===== Data records =====

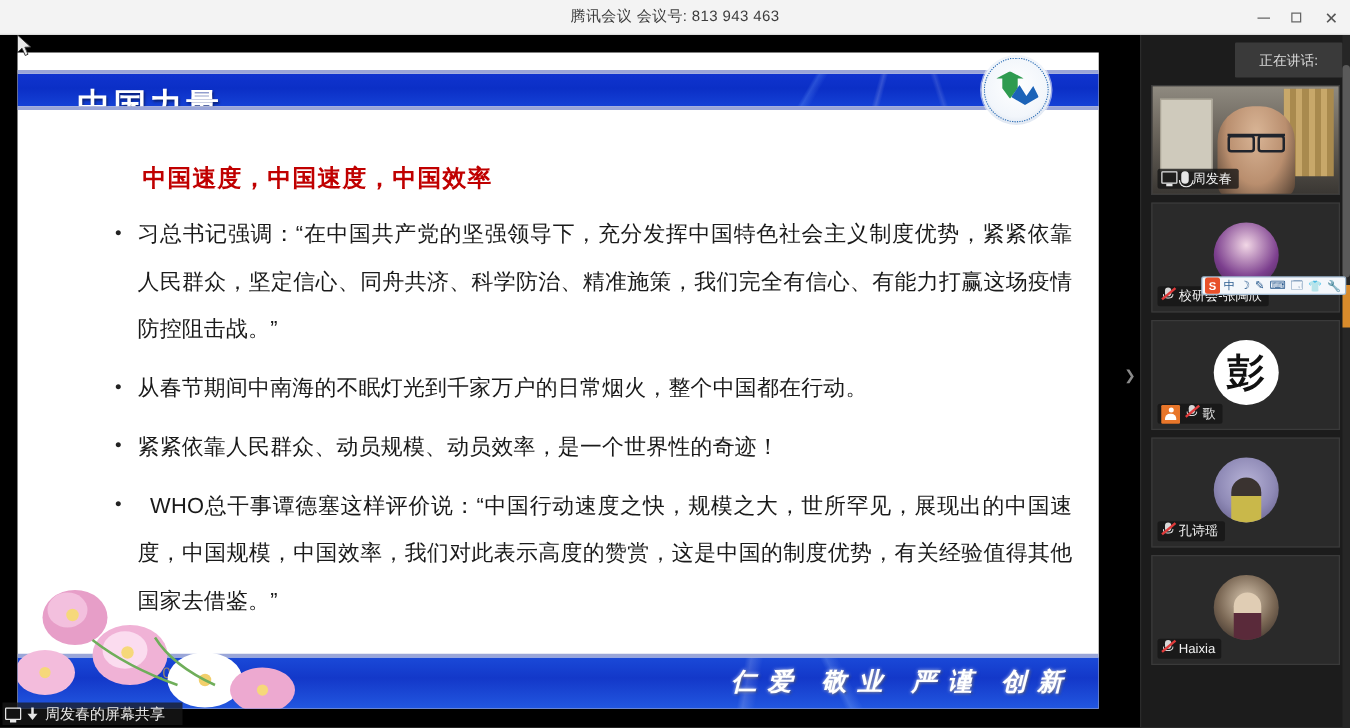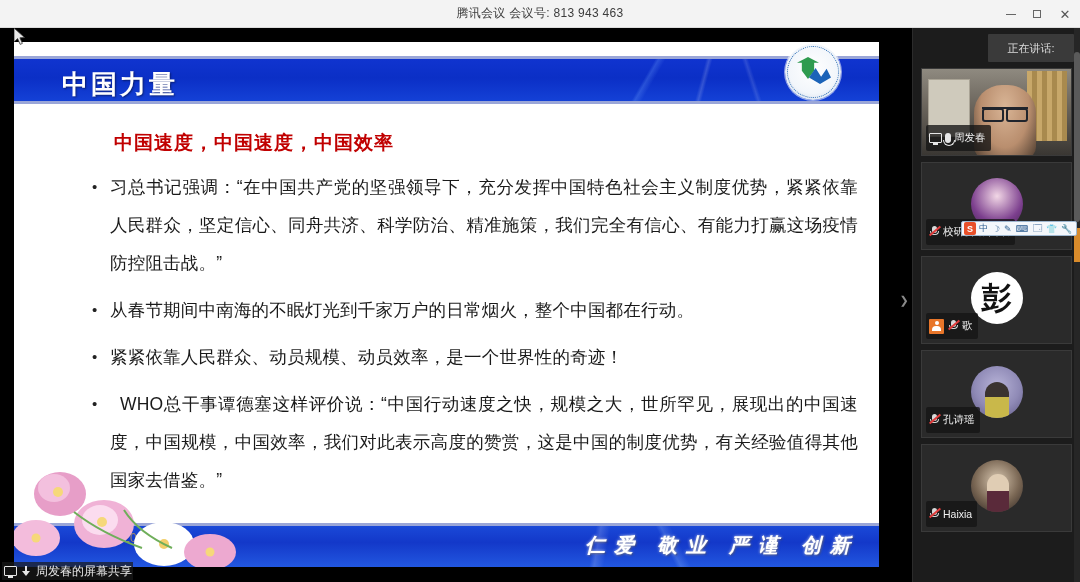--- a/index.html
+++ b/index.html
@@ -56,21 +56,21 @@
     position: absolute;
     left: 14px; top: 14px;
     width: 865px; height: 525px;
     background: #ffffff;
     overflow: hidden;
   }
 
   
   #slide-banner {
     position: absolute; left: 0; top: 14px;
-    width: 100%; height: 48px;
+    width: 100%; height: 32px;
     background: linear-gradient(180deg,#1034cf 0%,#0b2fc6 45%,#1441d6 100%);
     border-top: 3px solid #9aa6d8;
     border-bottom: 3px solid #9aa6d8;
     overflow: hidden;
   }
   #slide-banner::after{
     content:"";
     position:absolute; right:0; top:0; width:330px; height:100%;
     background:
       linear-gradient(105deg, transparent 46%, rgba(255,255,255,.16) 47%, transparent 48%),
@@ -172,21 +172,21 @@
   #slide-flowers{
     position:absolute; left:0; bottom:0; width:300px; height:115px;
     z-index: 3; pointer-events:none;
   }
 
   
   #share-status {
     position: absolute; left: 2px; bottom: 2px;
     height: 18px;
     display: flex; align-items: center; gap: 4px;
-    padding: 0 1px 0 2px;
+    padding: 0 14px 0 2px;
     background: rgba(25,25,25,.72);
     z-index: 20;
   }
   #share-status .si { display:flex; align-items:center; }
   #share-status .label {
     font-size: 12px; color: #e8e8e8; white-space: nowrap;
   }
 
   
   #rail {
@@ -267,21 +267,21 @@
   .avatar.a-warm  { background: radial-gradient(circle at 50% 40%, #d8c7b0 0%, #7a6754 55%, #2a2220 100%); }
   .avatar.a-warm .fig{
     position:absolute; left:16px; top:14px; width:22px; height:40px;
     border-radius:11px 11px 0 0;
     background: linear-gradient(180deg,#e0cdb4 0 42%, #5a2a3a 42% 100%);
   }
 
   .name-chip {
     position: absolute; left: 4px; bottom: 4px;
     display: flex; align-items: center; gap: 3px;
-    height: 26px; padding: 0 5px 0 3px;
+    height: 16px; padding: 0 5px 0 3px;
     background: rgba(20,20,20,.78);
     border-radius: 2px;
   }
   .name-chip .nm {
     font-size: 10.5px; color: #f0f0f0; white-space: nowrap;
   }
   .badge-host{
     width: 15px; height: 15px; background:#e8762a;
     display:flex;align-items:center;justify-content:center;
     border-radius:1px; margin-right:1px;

=====

■ **The problem**
Find and copy each line of the data where "display" is present.

■ **Result of the exercise**
     display: flex; align-items: center; gap: 4px;
   #share-status .si { display:flex; align-items:center; }
     display: flex; align-items: center; gap: 3px;
     display:flex;align-items:center;justify-content:center;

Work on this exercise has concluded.